私のアフィリエイトの成果レポートを見ていても、ここ数年でスマートフォンからの売上がかなり増えて、今ではPCと同じ程度になっています。私としても、サイトをレスポンシブ対応に変えたり、デザインや表現も手直しした、という理由もありますけどね。

このように、日本の消費者が、いつでもどこでも、気軽にインターネット通販でモノやサービスを手に入れるようになったということも、アフィリエイターにとっては追い風です。

《消費者行動の変化》

もう一つ、消費者行動の変化も指摘しておきましょう。

「AISAS」(アイサス)って、ご存じでしょうか? かの電通が、インターネット時代の消費者の行動モデルとして提唱したもので、次の用語の頭文字を並べたものです。

  • A:Attention(認知・注意)
  • I:Interest(興味)
  • S:Search(検索)
  • A:Action(購買)
  • S:Share(情報共有)

具体的には、

  • 「Attention」
    まず消費者が商品やサービスをインターネットやソーシャルメディア、店頭などで認知します。
  • 「Interest」「Search」
    次に、認知した商品に興味・関心を持ったところで、インターネットを使って情報収集します。口コミサイトやブログ、さらにはソーシャルメディアなどです。
  • 「Action」「Share」
    購入(Action)の後、自分の買った服やサービスをFacebookやInstagramに投稿したりしてシェアするわけですね。
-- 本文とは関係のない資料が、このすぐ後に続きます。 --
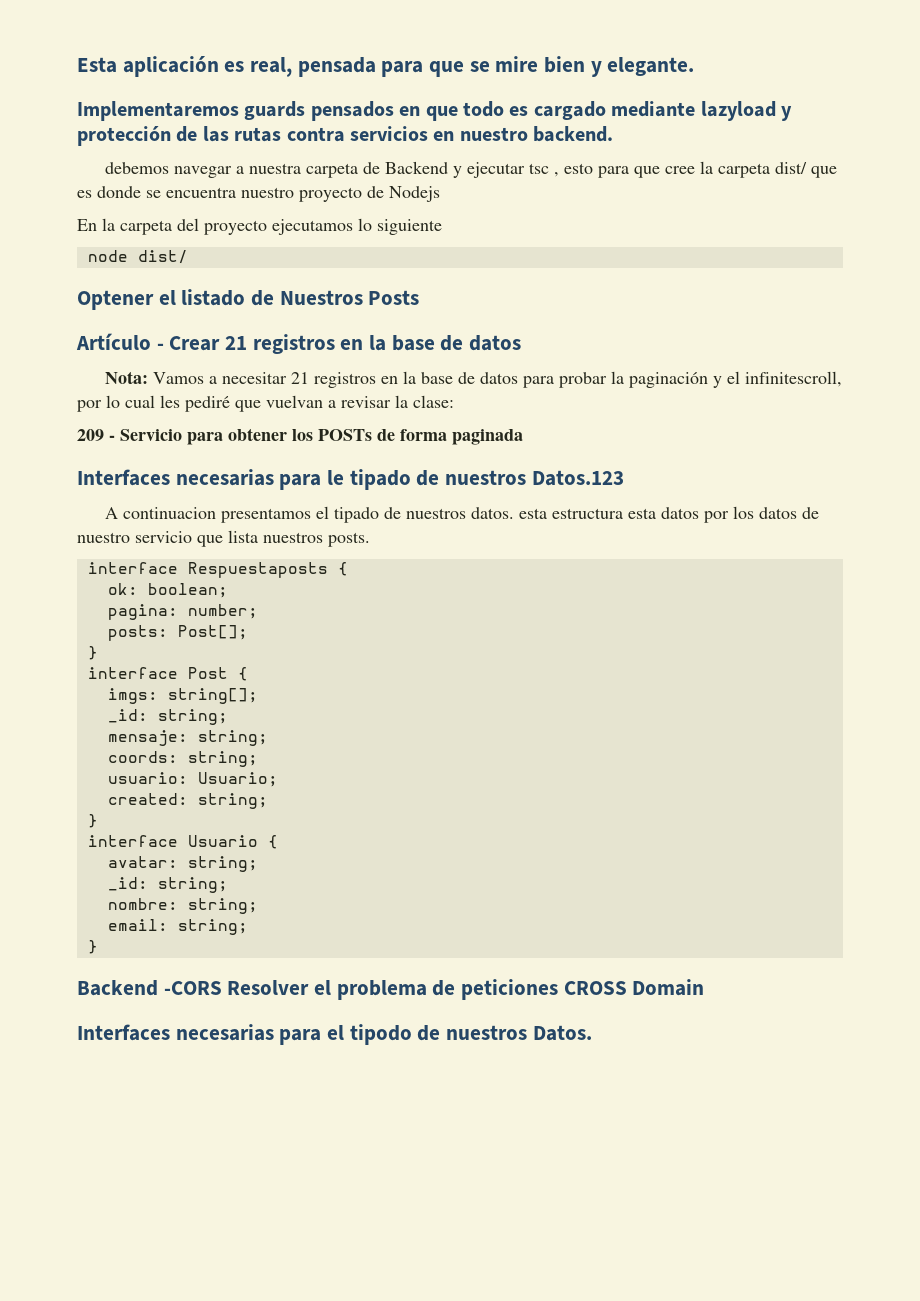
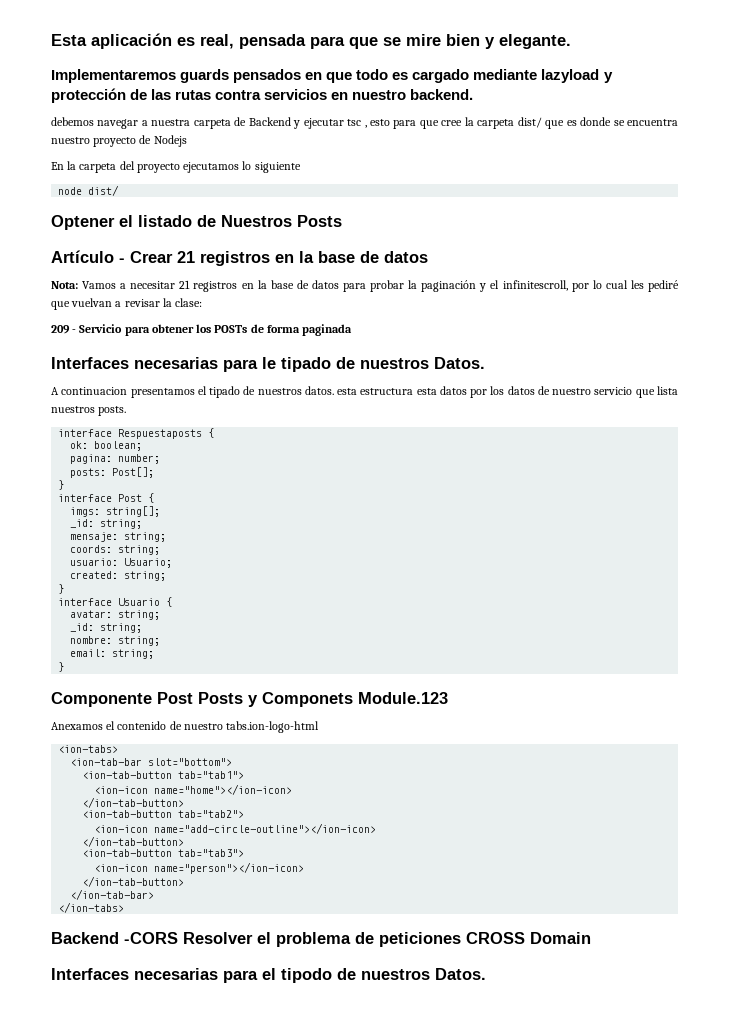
[531,470,624,486] Datos.123 -> [434,357,485,369] Datos.
(98, 947) none -> [51,692,448,707] [51,721,320,733] [58,745,119,753] [70,758,233,766] [82,771,245,779] [94,784,293,795] [82,797,185,808] [82,810,245,818] [94,823,377,834] [82,836,185,847] [82,849,245,857] [94,862,305,874] [82,876,185,887] [70,889,155,900] [58,902,125,913] // Componente Post Posts y Componets Module.123 // Anexamos el contenido de nuestro tabs.ion-logo-html // <ion-tabs> // <ion-tab-bar slot="bottom"> // <ion-tab-button tab="tab1"> // <ion-icon name="home"></ion-icon> // </ion-tab-button> // <ion-tab-button tab="tab2"> // <ion-icon name="add-circle-outline"></ion-icon> // </ion-tab-button> // <ion-tab-button tab="tab3"> // <ion-icon name="person"></ion-icon> // </ion-tab-button> // </ion-tab-bar> // </ion-tabs>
このように、何かあればインターネット上で情報収集するのが習慣になっている時代、アフィリエイトの広告効果はますます高まっていることは言うまでもありません。

世の中の全ての商品がアフィリエイト向きというわけではないにせよ、企業によるアフィリエイト広告の利用は今後も拡大するでしょう。アフィリエイターにとっても、扱える商材の多様化が進むことは、もちろん大歓迎です。

【T=Technological(技術面)】

最後に技術面からアフィリエイト業界を見てみましょう。

アフィリエイトは、そもそもがインターネット広告の一分野ですから、インターネット技術の上に成り立っている業態と言えます。

インターネットが今後なくなるとは考えられませんが、絶え間なく進化を続けることでしょう。インターネットの歴史を振り返ってみても、Webサイトや電子メールに加えて、YouTubeやSNSが使われるなど、集客や情報伝達の手段が増えてきました。アドセンス広告など、新たなアフィリエイトの形態も生まれてきました。

それから、ブラウザや決済手段の進化、Googleの検索アルゴリズムの変化に伴い、アフィリエイターも新技術に対応してサイト改修などを続けていかなければなりません。何も対応しなければ、すぐにではないにせよ、収入はだんだんと落ち込んでいきます。

とは言っても、週や月単位で刻一刻と変化していくわけではありません。そんなスピードの進化には、大多数の消費者がついていけませんから。

我々アフィリエイター側としても、焦らずにじっくり対応していけばよいレベルです。サラリーマンの副業でも問題になることはないです。

【まとめ】

以上をまとめると、アフィリエイト業界の状況は…

  • インターネット技術の進化を背景に、業界規模は拡大しており、今後も緩やかに拡大が続く
  • 健全化の方向で法規制、自主規制の動きがあり、アフィリエイター側にも正確で価値ある情報発信が求められている
  • アフィリエイトを始める人は多いが、成功する前に脱落する人が大多数なので、農業のように、長く続けたモノ勝ちの業界と言える

インターネット技術の進化に対応し続ける必要がありますが、その都度ツールも出てくるので心配はいりません。

アフィリエイトは副業としてこの先10年は続けられるビジネスです。私自身も勉強しながら楽しんでいこうと思っています。